## WHAT YOU HAVE TO DO
Out of the material that follows, write out exactly the lines from the line with "color: #0f172a ->" to the line with "margin: 28px 0", both ends included, and no others.

## EXERCISE DATA
※
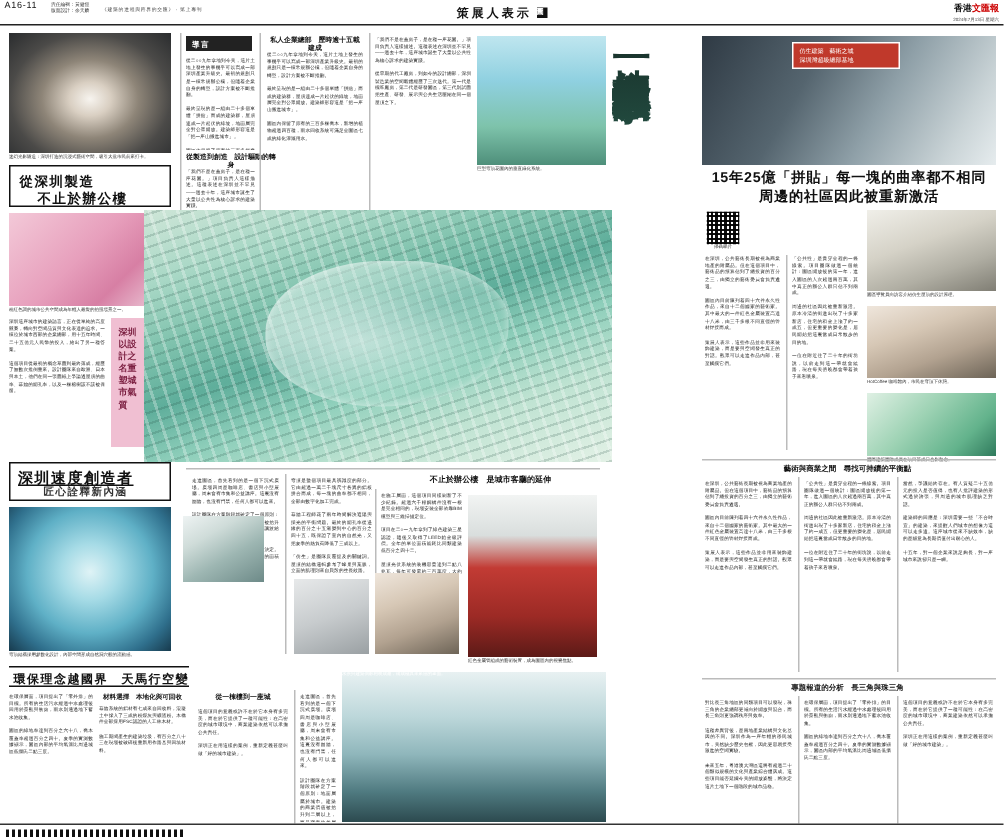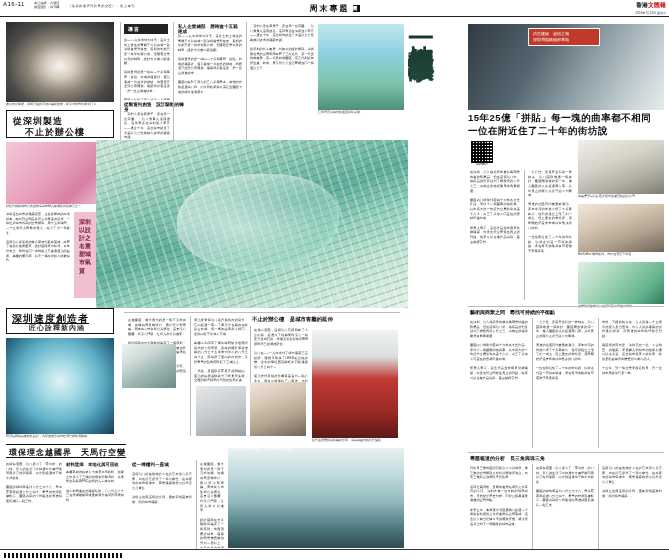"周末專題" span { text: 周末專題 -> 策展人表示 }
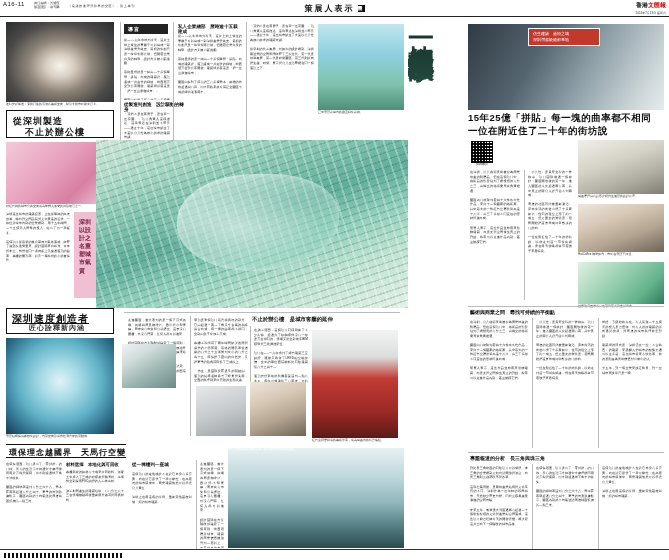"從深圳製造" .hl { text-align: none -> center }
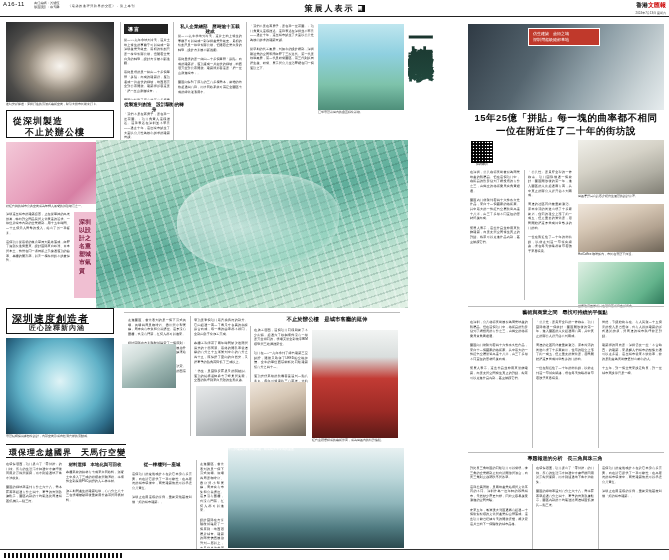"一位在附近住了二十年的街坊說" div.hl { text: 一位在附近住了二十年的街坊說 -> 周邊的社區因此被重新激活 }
※
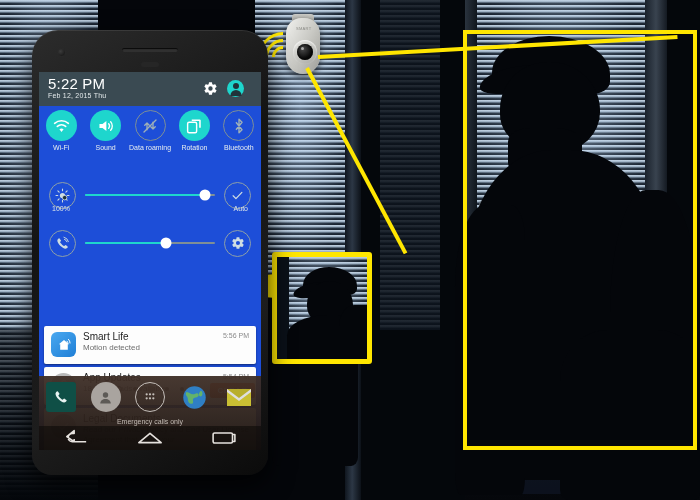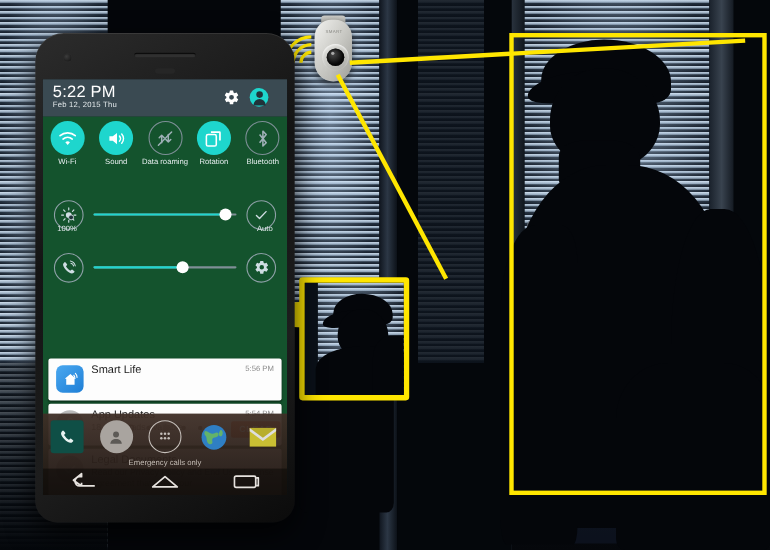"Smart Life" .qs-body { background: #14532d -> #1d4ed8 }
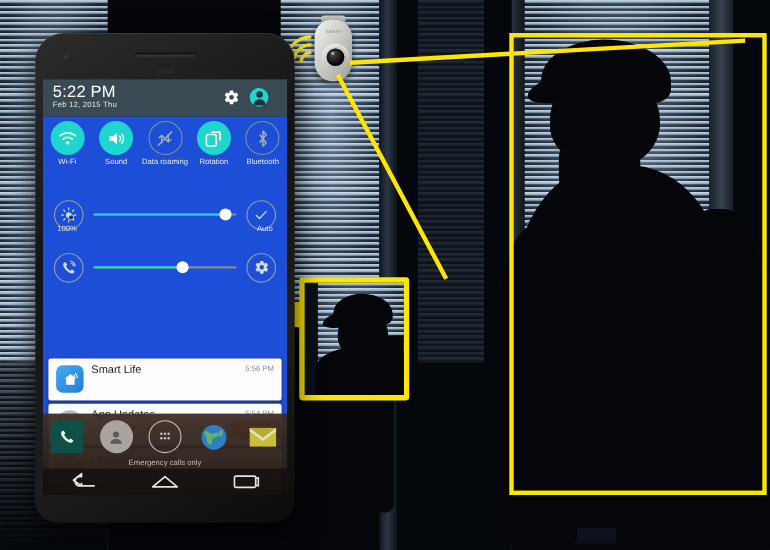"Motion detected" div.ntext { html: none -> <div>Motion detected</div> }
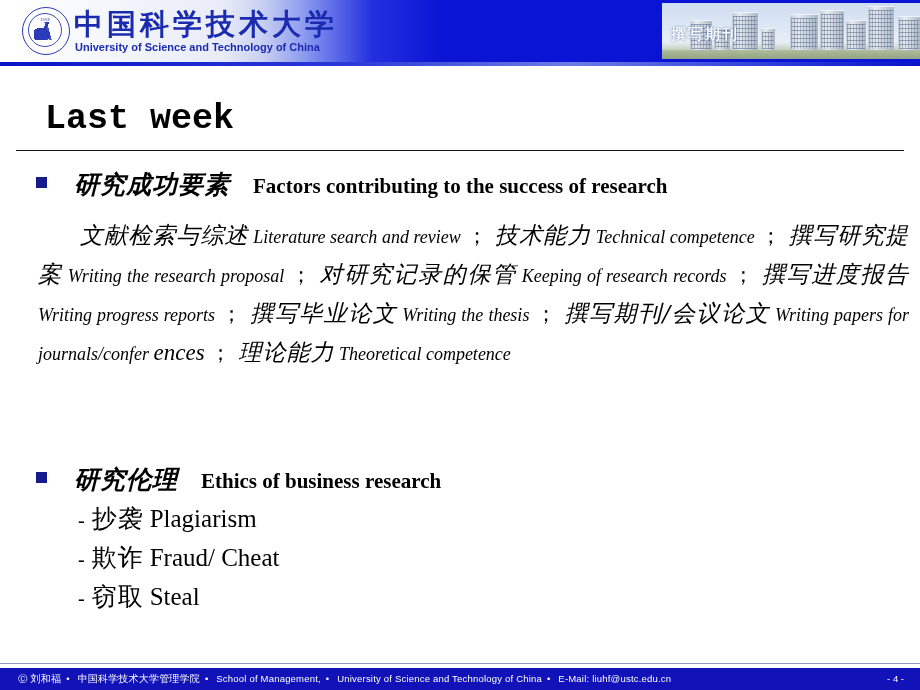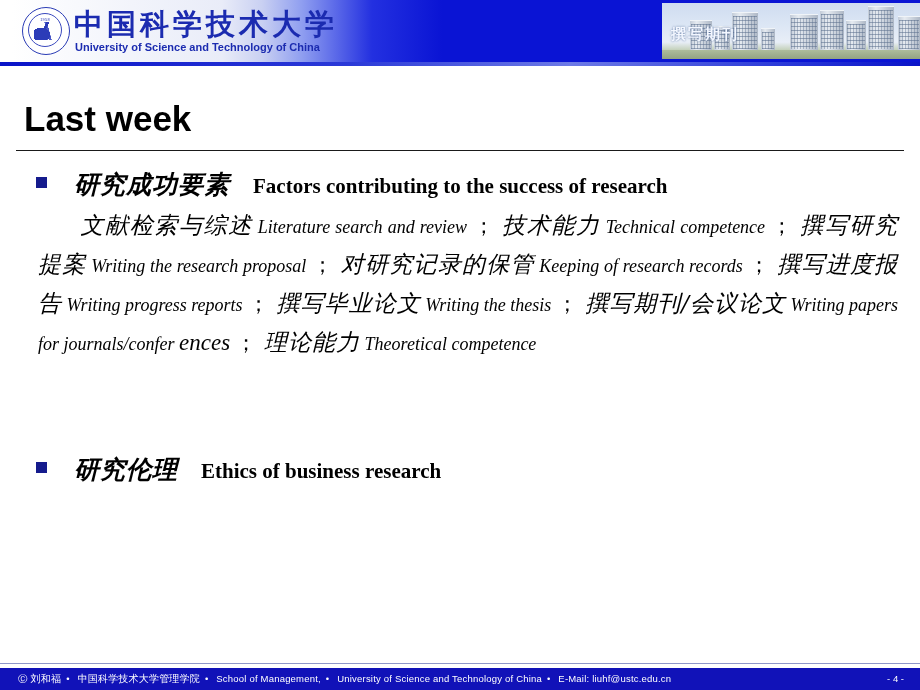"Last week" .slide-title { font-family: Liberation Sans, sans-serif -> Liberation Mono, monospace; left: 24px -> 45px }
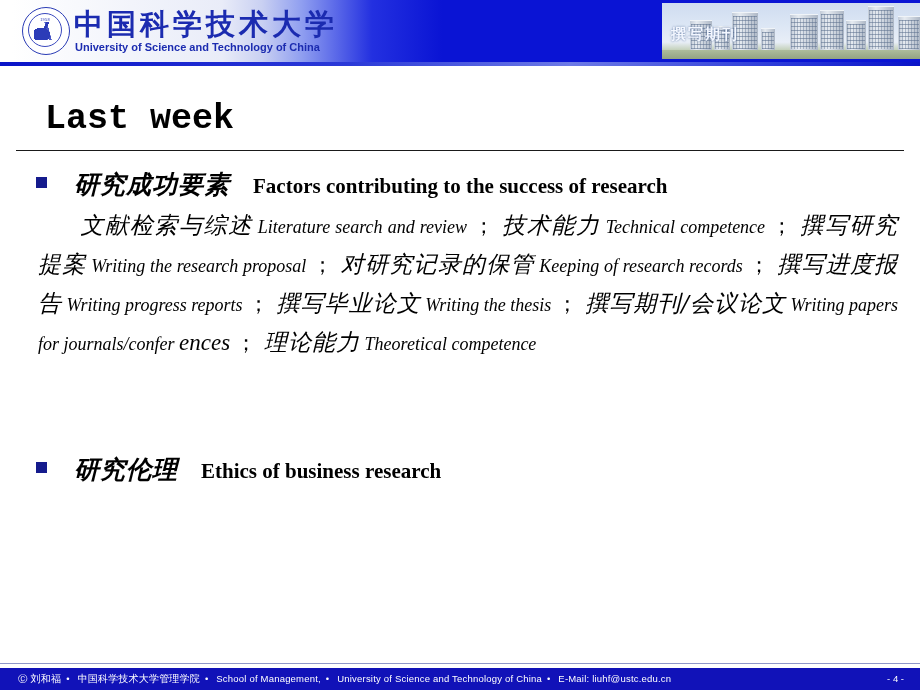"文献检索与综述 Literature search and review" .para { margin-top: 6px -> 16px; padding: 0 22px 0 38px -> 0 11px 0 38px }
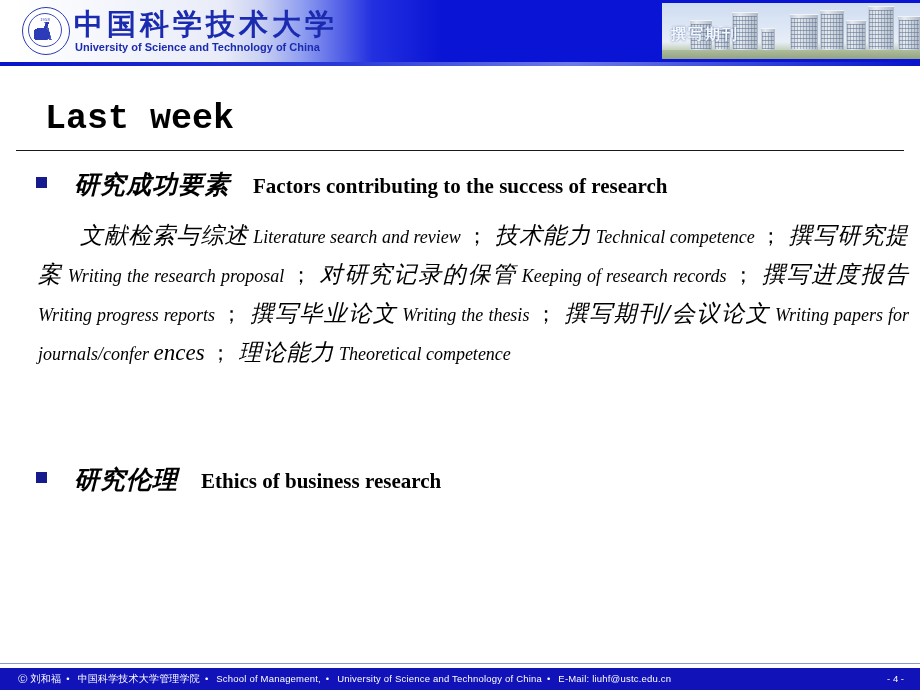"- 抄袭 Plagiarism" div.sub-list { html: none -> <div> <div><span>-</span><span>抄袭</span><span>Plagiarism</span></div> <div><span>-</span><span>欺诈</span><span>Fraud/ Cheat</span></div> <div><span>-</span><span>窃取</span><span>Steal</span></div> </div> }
※
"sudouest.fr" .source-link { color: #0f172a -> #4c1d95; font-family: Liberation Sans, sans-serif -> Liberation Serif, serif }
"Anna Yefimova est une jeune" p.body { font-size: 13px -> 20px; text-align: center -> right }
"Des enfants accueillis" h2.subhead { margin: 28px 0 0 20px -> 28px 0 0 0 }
※
## TASK SOLUTION
"sudouest.fr" .source-link { color: #0f172a -> #4c1d95; font-family: Liberation Sans, sans-serif -> Liberation Serif, serif }
"Anna Yefimova est une jeune" p.body { font-size: 13px -> 20px; text-align: center -> right }
"Des enfants accueillis" h2.subhead { margin: 28px 0 0 20px -> 28px 0 0 0 }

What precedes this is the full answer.